Потом старика послали таскать воду — в хлеву вода уже кончилась, да и в кухонной бочке не много оставалось, нечего откладывать в долгий ящик, скоро и ночь. Старик с трудом поднялся, не разгибая спины и коленей, как все страдающие ревматизмом люди, беспомощно сжимая сверток своими узловатыми руками. Он бросил быстрый испытующий взгляд на больного.
— Что там у тебя в свертке? — спросила хозяйка.
— Да так, пустяки, — ответил он.
— Давай я пока приберу его, — предложила она.
— Спасибо, не нужно, — сказал старик и сунул сверток за пазуху.
Старик был скуп на слова и необыкновенно чистоплотен, на нем никогда не было ни пылинки. Вечером, окончив работу, он сел на свою постель, рядом с постелью больного, и начал счищать приставший к чулкам мох, растирая стебельки мха дрожащими пальцами.

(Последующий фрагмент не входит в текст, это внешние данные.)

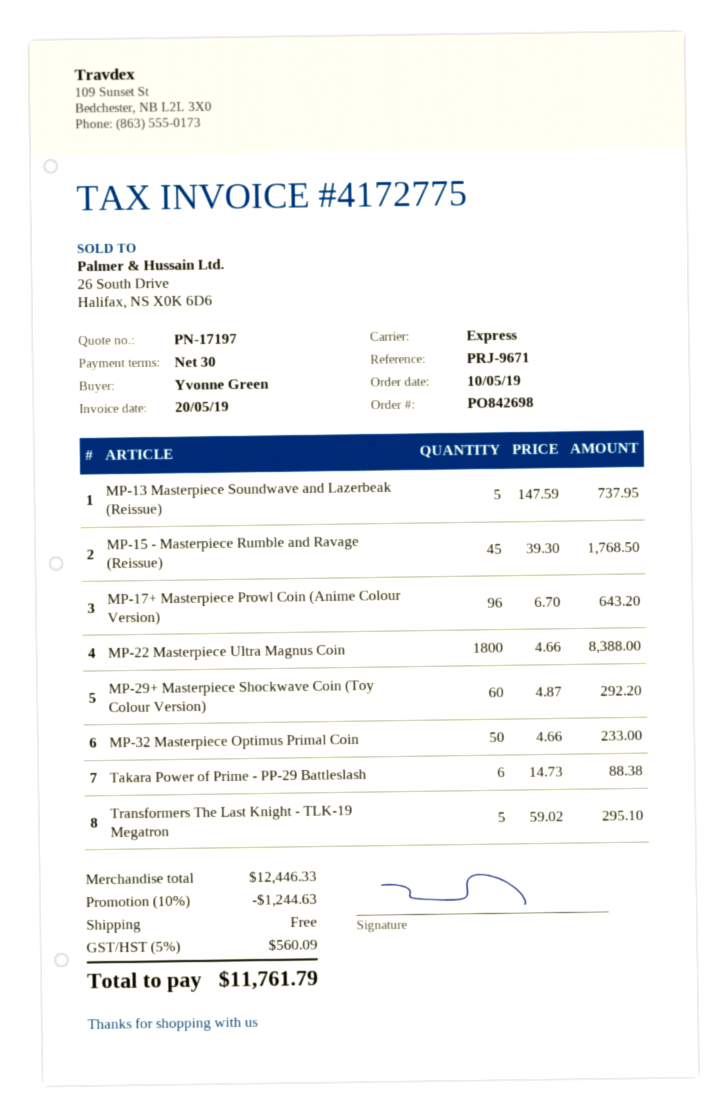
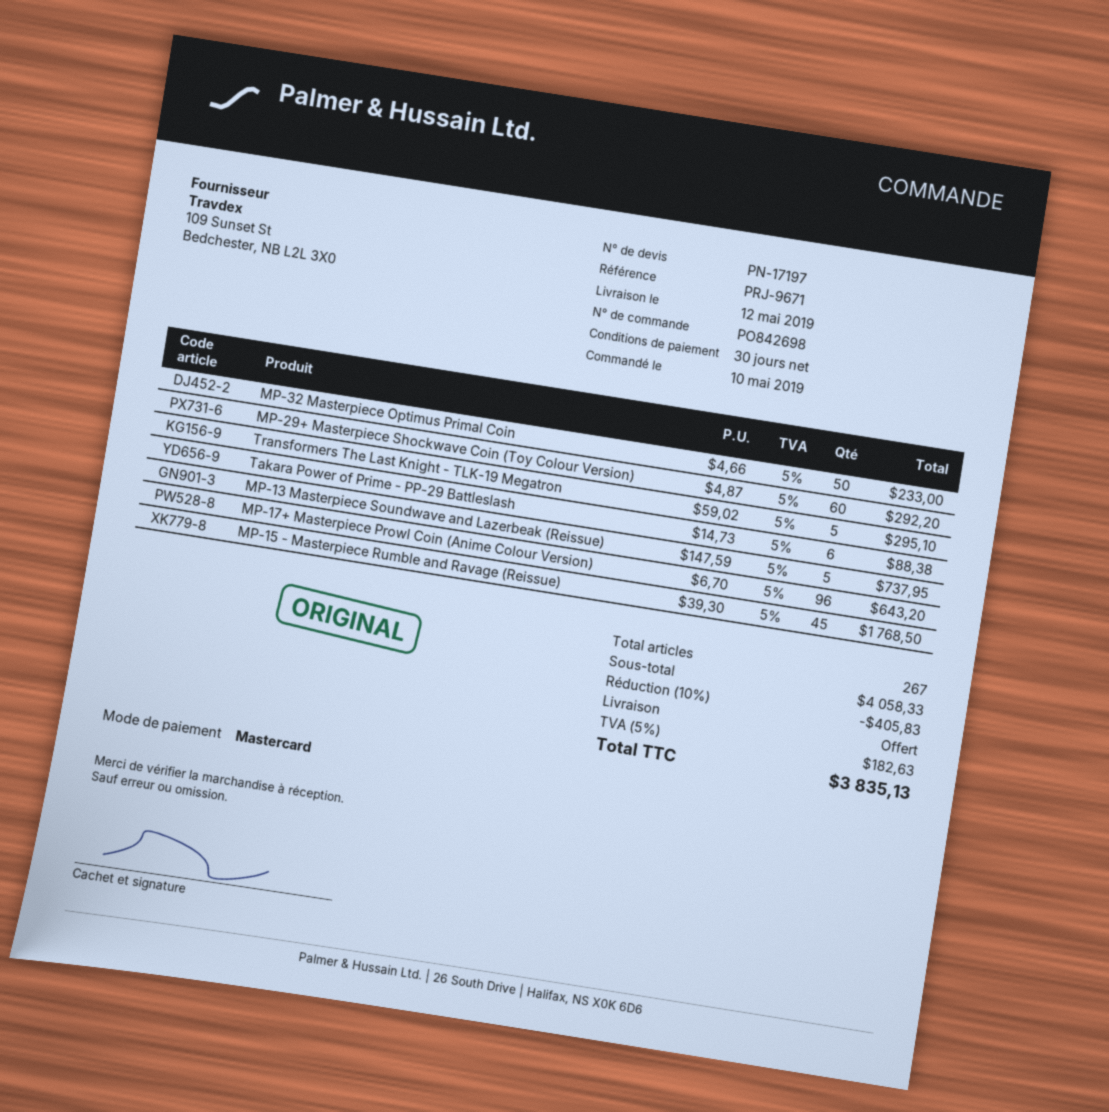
MP-22 Masterpiece Ultra Magnus Coin: 1800 x 4.66 = 8388.00 -> none
subtotal: 12446.33 -> 4058.33
discount: 10% = 1244.63 -> 10% = 405.83
tax: 5% = 560.09 -> 5% = 182.63
total: 11761.79 -> 3835.13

Он был совсем дряхлый. Чтобы он не сидел с пустыми руками, ему дали веретено. Но он не. умел сучить пряжу, нитка получалась у него неровной. Никто не предложил ему снять мокрую одежду. Он тоже промолчал. Подошло время ложиться спать. Он достал из-за пазухи сверток и засунул его под подушку. Время от времени он поглядывал на больного, больной на него, но оба молчали. На хуторе не было принято желать друг другу доброй ночи. Вскоре хозяйка потушила свет.
В первый раз старик и юноша разговорились в воскресенье перед завтраком. Они остались на чердаке одни. Старик произнес, ни к кому не обращаясь и не глядя на Оулавюра:
— Ох, бедняга, не слишком-то весело проходит твоя молодость.
— Да, — ответил Оулавюр, — я несу крест Господний, но часто у меня бывают такие боли, что просто невмоготу.
— Мне это известно, — сказал старик. — я в молодости тоже был слаб здоровьем.
— Значит, ты знаешь, что такое болеть? — спросил юноша.
— Если человек не умрет в молодости, с годами ему полегчает, — ответил старик. — Но самое лучшее умереть молодым.
— Я готов умереть, как только Господь призовет меня, — сказал юноша.
— Кто знает, когда он призовет, — сказал Йоусеп. — В твоем возрасте я тоже был готов предстать перед ним, но похоже, что он не спешит призывать тех, кто готов. Сначала, видно, черед другим.
Они помолчали немного, старик сидел согнувшись и растирал между пальцами стебельки мха, которые снимал со своих чулок.
— Мне кажется, что когда-то тебе пришлось пережить большое несчастье, — сказал юноша.
— Нет, — ответил старик и подозрительно взглянул на него, — что-то не припомню. Никакого несчастья в моей жизни не было.
— А мне почему-то показалось… — сказал юноша. Они опять помолчали.
— Может, тебе чего-нибудь нужно, бедняга? — спросил старик.
— Что?
— Может, твоя душа жаждет чего-нибудь, чего ты не умеешь, читать, например?
— Почему ты так подумал?
— Мне это пришло в голову, когда ты спросил, не было ли у меня в жизни несчастья.
— Пастор говорит, что я хорошо читаю. Я знаю, что, если б у меня была книга, мне сразу стало бы лучше.
— Это еще неизвестно, — возразил старик. — Читать книги — это еще не все. Их надо понимать.
— Я понимаю немножко, — сказал юноша. — Когда мне не очень больно, я размышляю о поэзии и обо всяком таком.
— Да, — сказал старик, — люди часто размышляют во время болезни, это все оттого, что они не знают, о чем им думать. Ты понимаешь кеннинги[3]?
— Не очень, — признался юноша, — разве что самые простые, вроде моста колец[4].
— Ну, это пустяковый кеннинг, — сказал Йоусеп. Усталое обветренное лицо старика на мгновение прояснилось, и на нем показалось что-то похожее на улыбку. — А что ты скажешь о селезне потоков Фьялара[5]?
— Такого интересного кеннинга я еще никогда не слышал, — сказал юноша удивленно.
— А что ты скажешь о напитке рога Харбарда[6]? Если не ошибаюсь, оба эти кеннинга принадлежат пастору Снорри.
Юноша был потрясен.
— Я научу тебя целой висе пастора Снорри, — сказал старик, — тогда у тебя будет о чем думать всю следующую неделю.